This piece, especially the hair gave me a lot of trouble, as in I redrew it multiple times. I knew I wanted to try re-drawing an older piece (see below) after the detail shots) but it just wasn’t cooperating with me at first.
I let it sit for a while and a few weeks later came back to tackle it with renewed vision and energy. I posted this on TikTok and someone commented that they liked the older piece better. I get why the style of the older piece and some of my more realistically styled figures appeal to more people. Now though, I look back at the older drawing and I think about where I was when I drew it (an anime convention) and how I was proud of it but overall I was trying so hard to produce something that would appeal to a lot of people, something that would sell. So while technically good it feels conceptually flat.
With this new piece, producing something that would sell was not my goal. My goal was to have fun and to breathe new life into this old concept, which I really feel I achieved.
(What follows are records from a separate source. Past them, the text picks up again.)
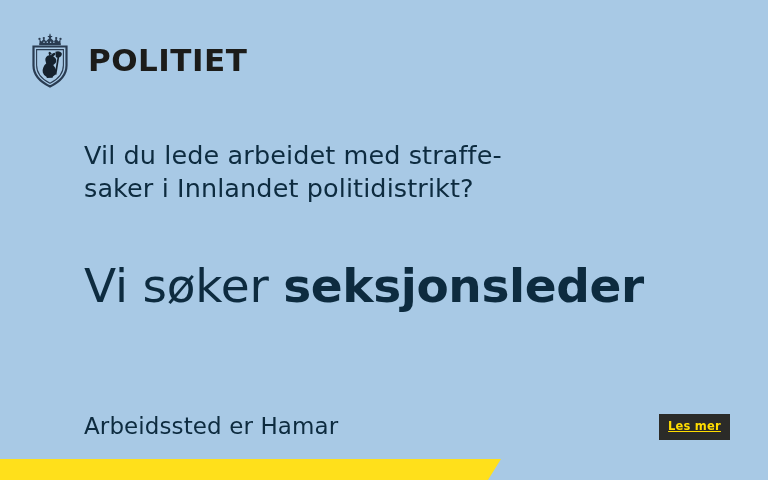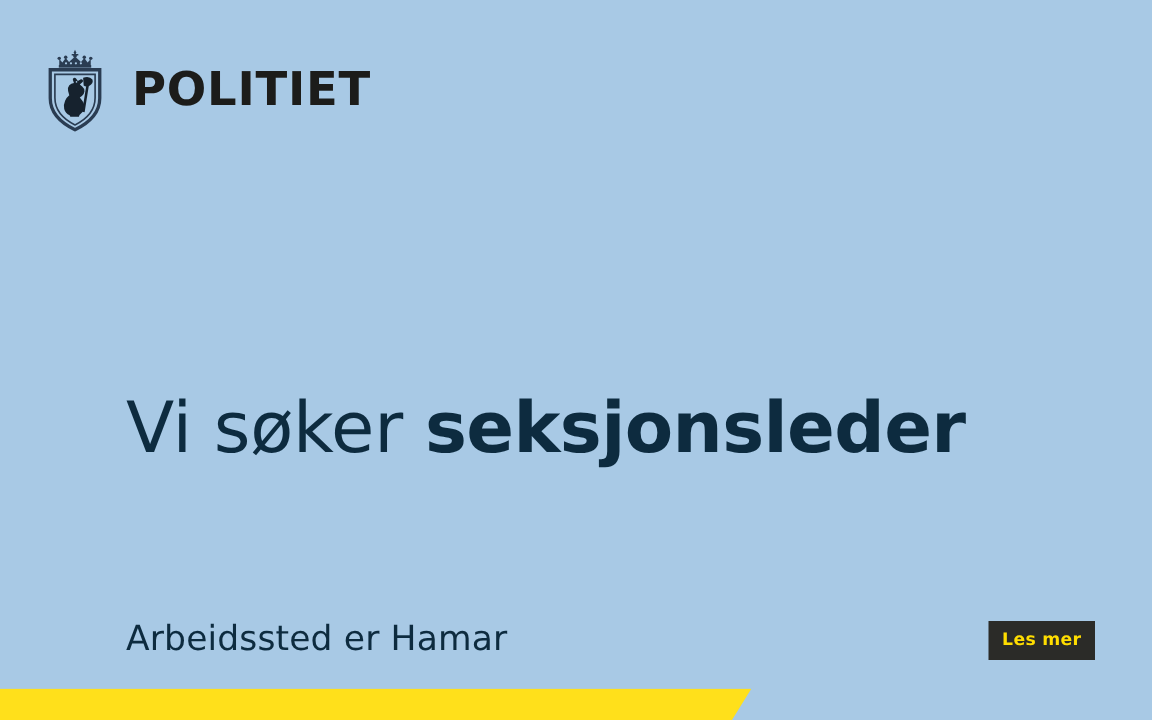--- a/index.html
+++ b/index.html
@@ -109,20 +109,21 @@
     cursor: pointer;
   }
   #cta-button-label {
     color: #ffdd00;
     font-family: "DejaVu Sans", "Liberation Sans", sans-serif;
     font-size: 11.5px;
     font-weight: bold;
     letter-spacing: 0.2px;
     line-height: 1;
     white-space: nowrap;
+    text-decoration: underline;
   }
 
   
   #yellow-band {
     position: absolute;
     left: 0;
     top: 459px;
     width: 501px;
     height: 21px;
     background: #ffe01b;
@@ -175,20 +176,22 @@
           <path d="M29.4 19.8 Q33.6 18.4 35.6 21.0 Q36.6 23.6 33.4 25.3 Q31.2 26.2 29.8 25.0 Z"></path>
         </g>
 
         <circle cx="25.0" cy="22.6" r="0.55" fill="#a8c9e5"></circle>
       </svg>
     </span>
     <span id="politiet-wordmark">POLITIET</span>
   </div>
 
   <div id="subheading">
+    <span class="sh-line">Vil du lede arbeidet med straffe-</span>
+    <span class="sh-line">saker i Innlandet politidistrikt?</span>
   </div>
 
   <div id="headline">
     <span class="hl-light">Vi søker </span><span class="hl-bold">seksjonsleder</span>
   </div>
 
   <div id="location-text">Arbeidssted er Hamar</div>
 
   <div id="cta-button">
     <span id="cta-button-label">Les mer</span>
My style is “simpler” now but that simplicity helps me to have fun and focus more on the concept of the work and the joy of creating it, vs the perfection of the proportions.
In this piece, I added the boat and sea creatures which gives it more of a story I think. No longer is it just a woman personifying the ocean but perhaps it is a woman who’s lost a part of herself to the ocean. Maybe someone she loved was on that boat, lost at sea and she wants to keep them with her and wants to look ahead. I’m not fully sure but I know she has a story that the other woman didn’t.
To each his own really. I won’t be offended if the old piece is more your cup of tea. I’m proud of this piece and the new dimensions and meanings it holds for me, even if it’s just letting go of perfectionism.